What does a needs assessment entail?

In an assessment, we will take details of the difficulties you have and the help you have, if any. With your permission, these details will be passed to the social care services or health team who will contact you.

If you struggle with aspects of your daily life, you may have care and support needs. Assessment is a conversation with you to build an understanding of your situation and needs.

This will involve talking to you about:

  • Your own strengths;
  • What you can do for yourself;
  • What help and support is around you;
  • Where you have difficulties; and
  • What are your skills, ambitions and priorities.

We will aim to protect your independence, and support you to lead, and be in control of, an ordinary and independent life as much as possible.

If you want, a friend or relative can help you with the assessment.

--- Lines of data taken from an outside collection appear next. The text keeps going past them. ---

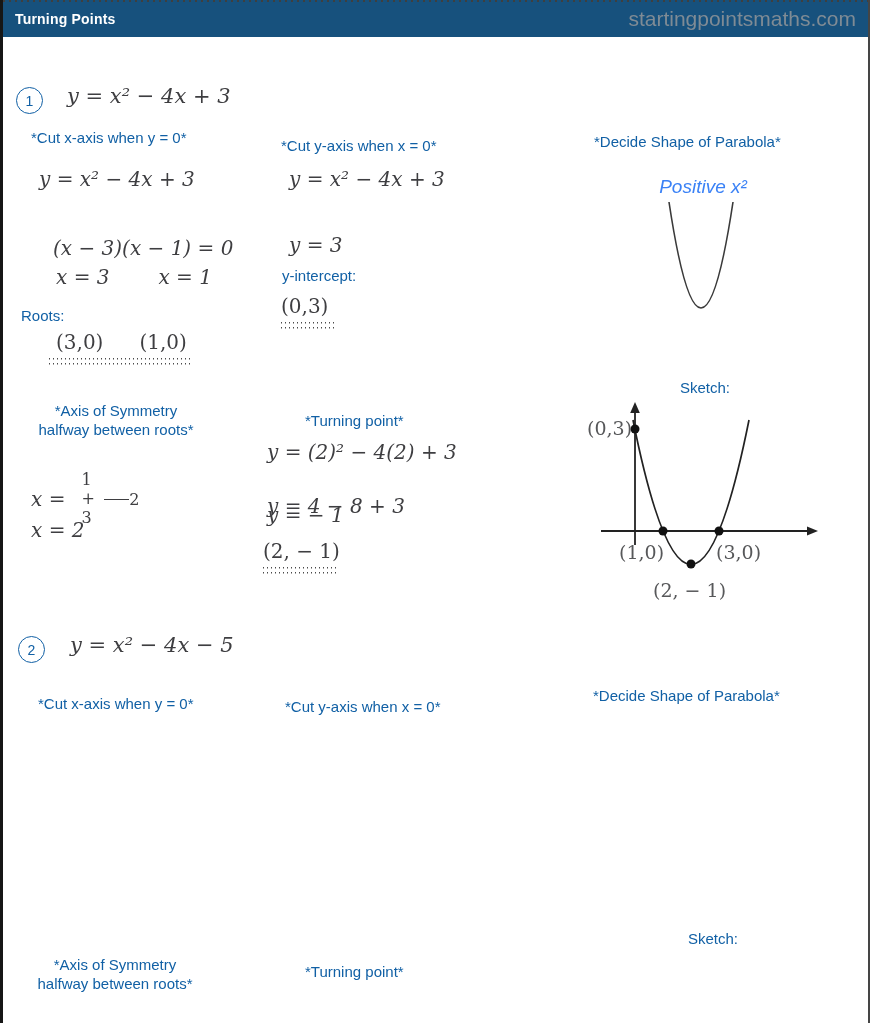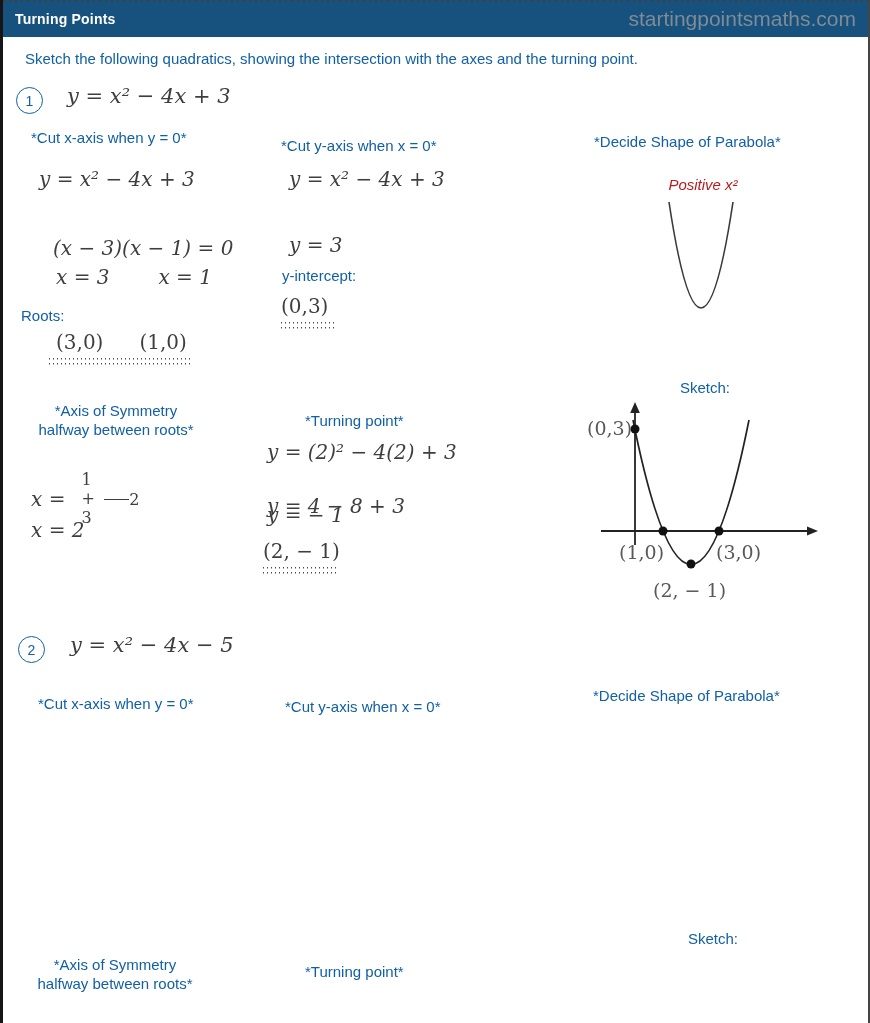--- a/index.html
+++ b/index.html
@@ -19,21 +19,21 @@
   
   .blue { color:#1160a5; font-size:15px; line-height:19px; }
   .blue.center { text-align:center; }
   
   .math { font-family:"DejaVu Serif", serif; font-style:italic; color:#3e3e41;
     font-size:20px; white-space:nowrap; }
   .math.big { font-size:21px; }
   .coord { font-family:"DejaVu Serif", serif; font-style:normal; color:#3e3e41;
     font-size:20px; white-space:nowrap; }
   .glabel { font-family:"DejaVu Serif", serif; color:#57585a; font-size:19px; white-space:nowrap; }
-  .italic-gray { color:#b91c1c; font-style:italic; font-size:15px; }
+  .italic-gray { color:#3b82f6; font-style:italic; font-size:19px; }
   
   .qnum { width:27px; height:27px; border:1.6px solid #1160a5; border-radius:50%;
     color:#1160a5; font-size:14px; display:flex; align-items:center; justify-content:center; }
   
   .dots { margin-top:4px; height:7px; background-repeat:no-repeat;
     background-image:
       repeating-linear-gradient(90deg,#4a4a4a 0 1.5px,transparent 1.5px 4px),
       repeating-linear-gradient(90deg,#4a4a4a 0 1.5px,transparent 1.5px 4px);
     background-size:100% 1.5px,100% 1.5px; background-position:0 0,0 4.5px; }
   
@@ -53,21 +53,20 @@
 </head>
 <body>
 
 <div class="page">
 
   <div class="topbar">
     <span class="title">Turning Points</span>
     <span class="site">startingpointsmaths.com</span>
   </div>
 
-  <div class="abs blue" style="left:22px; top:49px;">Sketch the following quadratics, showing the intersection with the axes and the turning point.</div>
 
   <div class="abs qnum" style="left:13px; top:87px;">
     <span>1</span>
   </div>
   <div class="abs math big" style="left:64px; top:84px;">y = x² − 4x + 3</div>
 
   <div class="abs blue" style="left:28px; top:128px;">*Cut x-axis when y = 0*</div>
   <div class="abs math" style="left:36px; top:167px;">y = x² − 4x + 3</div>
   <div class="abs math" style="left:50px; top:236px;">(x − 3)(x − 1) = 0</div>
   <div class="abs math rowgap" style="left:53px; top:265px;">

With your permission, we may talk to people such as your doctor, nurses or others who visit you or care for you.

Where relevant, we will check your property and equipment to make sure that anyone who works in your home can do so safely. You may be asked to make unsafe situations safe.

You will be told about the services we provide, as well as services available from other organisations.

We will regularly reassess your needs to make sure you are receiving the right support.

We give priority to meeting the needs of the most vulnerable people. We consider urgency, risk to independence and support from and for carers. 

Ensuring that the assessment is appropriate and proportionate 

Anyone is entitled to a needs assessment. When undertaking an assessment with you we will make sure that it is appropriate and proportionate to your circumstances, needs and preferences. This means that we may arrange for a qualified social worker or occupational therapist to speak to you over the telephone instead of visiting you. This format may, for example, be appropriate if you have no communication needs, your needs are not complex and you are able to express yourself by telephone.